*** Opening of Records to process ***

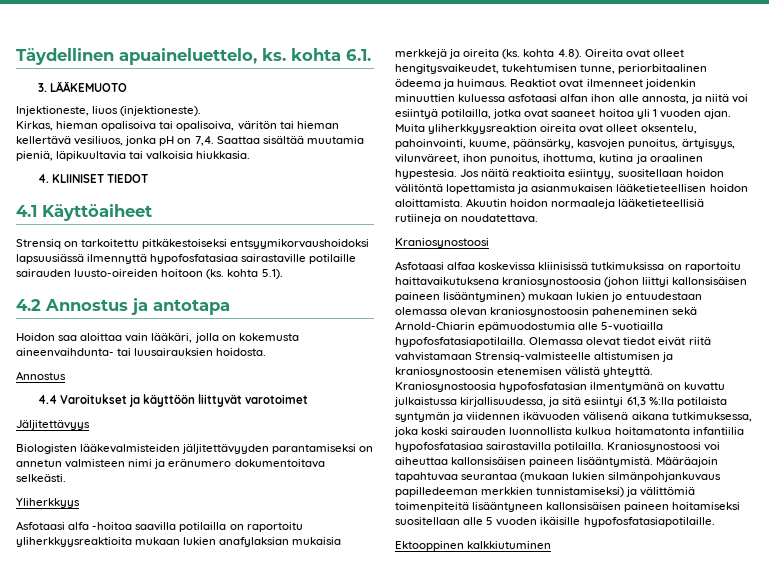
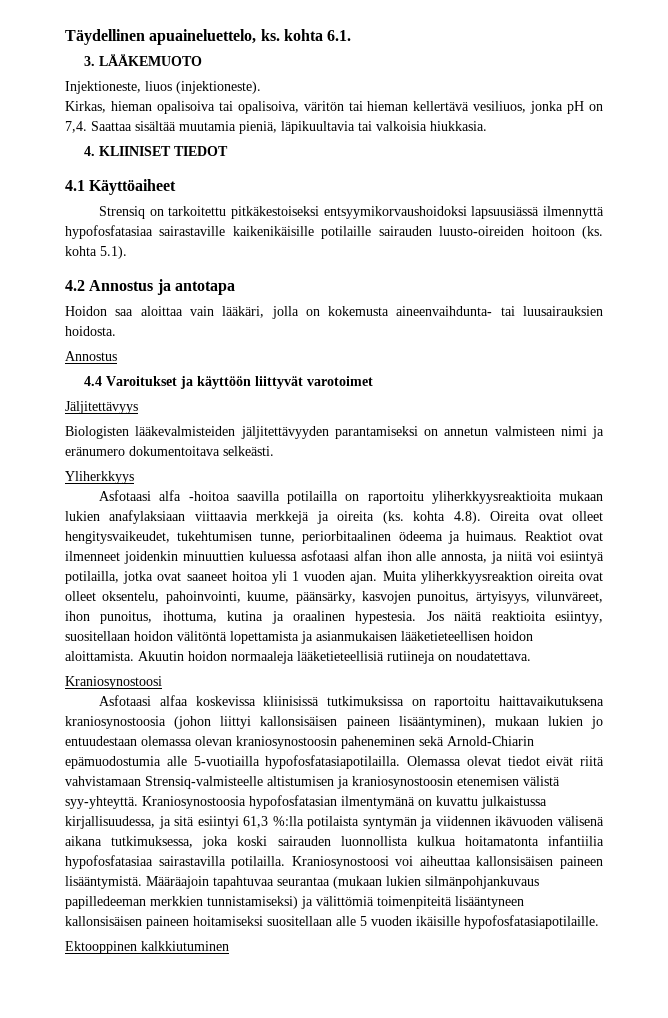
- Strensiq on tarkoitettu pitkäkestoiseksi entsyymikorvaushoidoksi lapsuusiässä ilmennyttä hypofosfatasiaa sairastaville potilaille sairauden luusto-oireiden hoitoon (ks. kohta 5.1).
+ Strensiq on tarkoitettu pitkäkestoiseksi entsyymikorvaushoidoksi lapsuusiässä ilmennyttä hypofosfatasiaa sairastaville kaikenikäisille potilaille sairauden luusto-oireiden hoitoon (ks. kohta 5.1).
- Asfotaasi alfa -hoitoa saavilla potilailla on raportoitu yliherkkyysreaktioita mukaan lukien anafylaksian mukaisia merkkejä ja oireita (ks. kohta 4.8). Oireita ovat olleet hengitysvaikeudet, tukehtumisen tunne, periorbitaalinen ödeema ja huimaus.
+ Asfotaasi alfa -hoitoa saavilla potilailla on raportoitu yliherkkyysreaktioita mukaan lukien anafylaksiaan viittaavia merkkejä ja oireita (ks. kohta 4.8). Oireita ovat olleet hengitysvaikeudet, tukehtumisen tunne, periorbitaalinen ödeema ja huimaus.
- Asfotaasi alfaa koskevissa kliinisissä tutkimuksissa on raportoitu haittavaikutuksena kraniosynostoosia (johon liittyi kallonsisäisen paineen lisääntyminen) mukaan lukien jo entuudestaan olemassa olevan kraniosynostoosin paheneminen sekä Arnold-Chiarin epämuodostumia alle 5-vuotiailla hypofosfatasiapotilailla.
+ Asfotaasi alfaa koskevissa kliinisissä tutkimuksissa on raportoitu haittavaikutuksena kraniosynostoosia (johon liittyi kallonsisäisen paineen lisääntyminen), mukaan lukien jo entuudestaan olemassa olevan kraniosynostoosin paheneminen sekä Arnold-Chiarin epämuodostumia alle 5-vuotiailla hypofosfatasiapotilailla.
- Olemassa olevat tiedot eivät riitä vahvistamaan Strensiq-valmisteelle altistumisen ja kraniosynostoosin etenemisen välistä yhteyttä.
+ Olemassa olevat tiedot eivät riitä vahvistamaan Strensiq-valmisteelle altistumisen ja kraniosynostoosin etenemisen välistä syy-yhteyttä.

*** Close of Records to process ***

In the copy, include every entry above exactly and leave out each picture.

- Strensiq on tarkoitettu pitkäkestoiseksi entsyymikorvaushoidoksi lapsuusiässä ilmennyttä hypofosfatasiaa sairastaville potilaille sairauden luusto-oireiden hoitoon (ks. kohta 5.1).
+ Strensiq on tarkoitettu pitkäkestoiseksi entsyymikorvaushoidoksi lapsuusiässä ilmennyttä hypofosfatasiaa sairastaville kaikenikäisille potilaille sairauden luusto-oireiden hoitoon (ks. kohta 5.1).
- Asfotaasi alfa -hoitoa saavilla potilailla on raportoitu yliherkkyysreaktioita mukaan lukien anafylaksian mukaisia merkkejä ja oireita (ks. kohta 4.8). Oireita ovat olleet hengitysvaikeudet, tukehtumisen tunne, periorbitaalinen ödeema ja huimaus.
+ Asfotaasi alfa -hoitoa saavilla potilailla on raportoitu yliherkkyysreaktioita mukaan lukien anafylaksiaan viittaavia merkkejä ja oireita (ks. kohta 4.8). Oireita ovat olleet hengitysvaikeudet, tukehtumisen tunne, periorbitaalinen ödeema ja huimaus.
- Asfotaasi alfaa koskevissa kliinisissä tutkimuksissa on raportoitu haittavaikutuksena kraniosynostoosia (johon liittyi kallonsisäisen paineen lisääntyminen) mukaan lukien jo entuudestaan olemassa olevan kraniosynostoosin paheneminen sekä Arnold-Chiarin epämuodostumia alle 5-vuotiailla hypofosfatasiapotilailla.
+ Asfotaasi alfaa koskevissa kliinisissä tutkimuksissa on raportoitu haittavaikutuksena kraniosynostoosia (johon liittyi kallonsisäisen paineen lisääntyminen), mukaan lukien jo entuudestaan olemassa olevan kraniosynostoosin paheneminen sekä Arnold-Chiarin epämuodostumia alle 5-vuotiailla hypofosfatasiapotilailla.
- Olemassa olevat tiedot eivät riitä vahvistamaan Strensiq-valmisteelle altistumisen ja kraniosynostoosin etenemisen välistä yhteyttä.
+ Olemassa olevat tiedot eivät riitä vahvistamaan Strensiq-valmisteelle altistumisen ja kraniosynostoosin etenemisen välistä syy-yhteyttä.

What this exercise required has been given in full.